CEVAP: Davalı vekili cevap dilekçesinde özetle; davacı tarafından müvekkili şirkete herhangi bir başvuru yapılmadığını, bu nedenle müvekkili nezdinde bir hasar dosyasının bulunmadığını, sigorta ekspertizlerinin tarafsız ve bağımsız çalışma ilkeleri gereği çalıştıklarını, müvekkil şirket tarafından tüm masrafları karşılanarak eksper raporu alındığını, rapora göre araç onarım bedelinin 11.500,00 TL olduğunu, araçta oluşan değer kaybının poliçe gereği teminat dışı olduğunu, ayrıca araçta oluşan değer kaybının ancak aracın satışı sırasında vuku bulabileceğini, oysaki aracın satılmadığını, dolayısıyla bu zararın gerçekleşmemiş olduğunu belirterek, eksper raporunda tespit edilenden daha fazlaya ilişkin taleplerin reddine, değer kaybı talebinin reddine, faiz taleplerinin reddine, her halükarda davanın reddine karar verilmesini talep etmiştir.
Mahkememizce yapılan 20/03/2018 tarihli duruşmada davalı vekilinin 24/11/2017 tarihli dilekçesi ile, dilekçe ekinde sunulan anlaşma doğrultusunda tarafların sulh olduklarını, taraflarca yargılama gideri ve vekalet ücreti konusunda anlaşıldığından bu hususlarda hüküm kurulmamasını, davanın müvekkili şirket yönünden reddine karar verilmesini talep ettiği anlaşılmıştır.
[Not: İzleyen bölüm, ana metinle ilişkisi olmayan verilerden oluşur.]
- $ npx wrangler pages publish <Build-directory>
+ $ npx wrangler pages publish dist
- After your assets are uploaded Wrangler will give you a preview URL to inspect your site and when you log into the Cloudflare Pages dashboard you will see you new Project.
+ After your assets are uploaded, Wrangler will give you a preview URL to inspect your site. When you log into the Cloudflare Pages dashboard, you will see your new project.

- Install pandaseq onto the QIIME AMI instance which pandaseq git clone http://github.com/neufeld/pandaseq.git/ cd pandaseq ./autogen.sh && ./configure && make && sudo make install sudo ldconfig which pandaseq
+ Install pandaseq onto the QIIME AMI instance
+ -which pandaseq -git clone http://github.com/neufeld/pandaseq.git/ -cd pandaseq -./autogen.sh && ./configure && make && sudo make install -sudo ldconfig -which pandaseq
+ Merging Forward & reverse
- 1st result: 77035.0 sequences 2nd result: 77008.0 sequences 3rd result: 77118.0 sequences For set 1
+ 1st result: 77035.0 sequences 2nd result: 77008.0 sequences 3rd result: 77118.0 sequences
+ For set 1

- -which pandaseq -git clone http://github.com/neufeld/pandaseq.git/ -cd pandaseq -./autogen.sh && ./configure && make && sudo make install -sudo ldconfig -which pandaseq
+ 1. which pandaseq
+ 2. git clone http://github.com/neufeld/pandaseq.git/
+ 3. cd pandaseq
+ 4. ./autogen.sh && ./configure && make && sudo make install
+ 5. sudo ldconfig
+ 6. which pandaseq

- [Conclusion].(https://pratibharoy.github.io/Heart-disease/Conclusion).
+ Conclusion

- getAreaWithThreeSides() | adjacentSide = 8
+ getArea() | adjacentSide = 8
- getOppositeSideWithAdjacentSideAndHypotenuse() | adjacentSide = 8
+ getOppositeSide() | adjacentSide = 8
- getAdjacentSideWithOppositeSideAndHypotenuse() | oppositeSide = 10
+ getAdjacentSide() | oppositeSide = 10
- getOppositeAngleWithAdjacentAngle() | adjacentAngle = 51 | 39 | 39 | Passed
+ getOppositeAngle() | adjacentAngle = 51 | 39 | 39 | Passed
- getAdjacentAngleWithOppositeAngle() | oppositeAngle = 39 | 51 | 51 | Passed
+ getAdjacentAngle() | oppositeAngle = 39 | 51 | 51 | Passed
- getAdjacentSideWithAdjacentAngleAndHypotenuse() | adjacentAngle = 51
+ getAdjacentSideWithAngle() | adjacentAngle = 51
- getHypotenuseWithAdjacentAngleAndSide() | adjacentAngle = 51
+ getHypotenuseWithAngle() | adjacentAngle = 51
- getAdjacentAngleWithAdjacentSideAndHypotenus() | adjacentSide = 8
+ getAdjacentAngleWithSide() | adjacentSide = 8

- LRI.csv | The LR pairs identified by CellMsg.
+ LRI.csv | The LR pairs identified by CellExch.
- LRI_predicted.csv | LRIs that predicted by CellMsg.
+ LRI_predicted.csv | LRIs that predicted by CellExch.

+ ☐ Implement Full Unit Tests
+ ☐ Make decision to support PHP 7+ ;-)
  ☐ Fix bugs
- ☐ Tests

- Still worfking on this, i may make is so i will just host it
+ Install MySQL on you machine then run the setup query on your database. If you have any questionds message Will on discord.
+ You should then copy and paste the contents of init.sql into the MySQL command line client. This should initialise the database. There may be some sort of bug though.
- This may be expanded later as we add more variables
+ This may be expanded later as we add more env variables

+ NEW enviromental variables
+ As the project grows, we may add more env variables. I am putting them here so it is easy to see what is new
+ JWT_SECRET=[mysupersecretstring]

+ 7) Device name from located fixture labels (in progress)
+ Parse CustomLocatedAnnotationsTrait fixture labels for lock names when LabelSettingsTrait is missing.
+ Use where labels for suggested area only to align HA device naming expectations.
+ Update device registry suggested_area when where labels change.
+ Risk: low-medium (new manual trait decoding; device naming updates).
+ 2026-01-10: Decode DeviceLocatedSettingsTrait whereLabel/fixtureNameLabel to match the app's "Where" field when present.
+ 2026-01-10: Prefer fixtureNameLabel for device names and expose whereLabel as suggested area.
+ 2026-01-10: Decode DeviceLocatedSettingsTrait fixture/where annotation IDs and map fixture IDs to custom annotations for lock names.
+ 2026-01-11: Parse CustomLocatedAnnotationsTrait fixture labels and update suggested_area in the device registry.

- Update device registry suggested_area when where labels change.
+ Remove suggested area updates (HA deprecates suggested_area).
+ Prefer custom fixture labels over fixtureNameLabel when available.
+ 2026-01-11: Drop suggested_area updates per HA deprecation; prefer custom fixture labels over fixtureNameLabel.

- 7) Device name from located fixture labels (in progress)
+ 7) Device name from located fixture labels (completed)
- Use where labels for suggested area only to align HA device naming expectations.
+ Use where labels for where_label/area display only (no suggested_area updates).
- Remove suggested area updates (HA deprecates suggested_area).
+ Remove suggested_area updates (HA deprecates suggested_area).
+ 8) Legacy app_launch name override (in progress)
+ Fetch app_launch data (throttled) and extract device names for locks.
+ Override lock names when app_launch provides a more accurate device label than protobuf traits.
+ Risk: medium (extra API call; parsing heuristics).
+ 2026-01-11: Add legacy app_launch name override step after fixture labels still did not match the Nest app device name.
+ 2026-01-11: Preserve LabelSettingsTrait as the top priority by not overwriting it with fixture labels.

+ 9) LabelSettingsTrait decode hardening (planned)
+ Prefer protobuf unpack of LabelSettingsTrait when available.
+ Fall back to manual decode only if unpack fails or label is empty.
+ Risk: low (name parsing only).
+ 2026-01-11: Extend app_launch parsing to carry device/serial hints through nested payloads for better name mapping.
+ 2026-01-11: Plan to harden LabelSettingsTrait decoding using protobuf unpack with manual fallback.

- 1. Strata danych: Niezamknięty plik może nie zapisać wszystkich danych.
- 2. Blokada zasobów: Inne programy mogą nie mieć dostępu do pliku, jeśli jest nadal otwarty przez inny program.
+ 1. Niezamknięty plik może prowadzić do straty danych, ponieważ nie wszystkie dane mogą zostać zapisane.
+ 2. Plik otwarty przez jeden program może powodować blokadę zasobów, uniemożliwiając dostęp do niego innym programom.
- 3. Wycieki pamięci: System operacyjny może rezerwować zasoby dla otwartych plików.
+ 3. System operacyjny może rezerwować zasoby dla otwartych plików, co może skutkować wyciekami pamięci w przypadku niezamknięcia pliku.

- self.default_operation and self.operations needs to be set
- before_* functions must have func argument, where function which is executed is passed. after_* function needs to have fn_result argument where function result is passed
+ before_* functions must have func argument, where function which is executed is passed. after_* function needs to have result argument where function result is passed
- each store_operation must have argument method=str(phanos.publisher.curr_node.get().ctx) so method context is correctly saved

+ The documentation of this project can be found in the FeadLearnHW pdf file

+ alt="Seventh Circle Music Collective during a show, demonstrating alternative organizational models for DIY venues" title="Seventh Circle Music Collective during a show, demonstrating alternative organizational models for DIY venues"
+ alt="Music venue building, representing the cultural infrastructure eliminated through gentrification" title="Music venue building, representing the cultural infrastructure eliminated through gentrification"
HMK’nın 315/1. Maddesine göre sulh ilgili bulunduğu davayı sona erdirir ve kesin hüküm gibi hukuki sonuç doğurur. Mahkeme, taraflar sulhe göre karar verilmesini isterlerse, sulh sözleşmesine göre; sulhe göre karar verilmesini istemezlerse, karar verilmesine yer olmadığına karar verir.
HÜKÜM:Yukarıda açıklanan nedenlerle;
1-Dava konusuz kaldığından karar verilmesine yer olmadığına,
2-Dava açılırken peşin olarak alınan 472,40 TL harçtan, alınması gereken 35,90 TL harcın mahsubu ile bakiye kalan 436,50 TL’nin davacıdan alınarak hazineye gelir kaydına,
3-Hükmün dayanağı, taraflar arasında düzenlenen 03/11/2017 tarihli Sulh Sözleşmesi gereğince taraflarca yapılan yargılama giderlerinin kendileri üzerinde bırakılmasına, taraflar yararına vekalet ücreti taktirine yer olmadığına,
4-Gider avansının kullanılmayan kısmının karar kesinleştiğinde ve talep halinde yatıran taraflara iadesine,
Dair, Davacı Vekilinin yüzüne karşı, tebliğden itibaren 2 hafta süre içerisinde İstinaf yolu açık olmak üzere verilen karar açıkça okunup, usulen anlatıldı.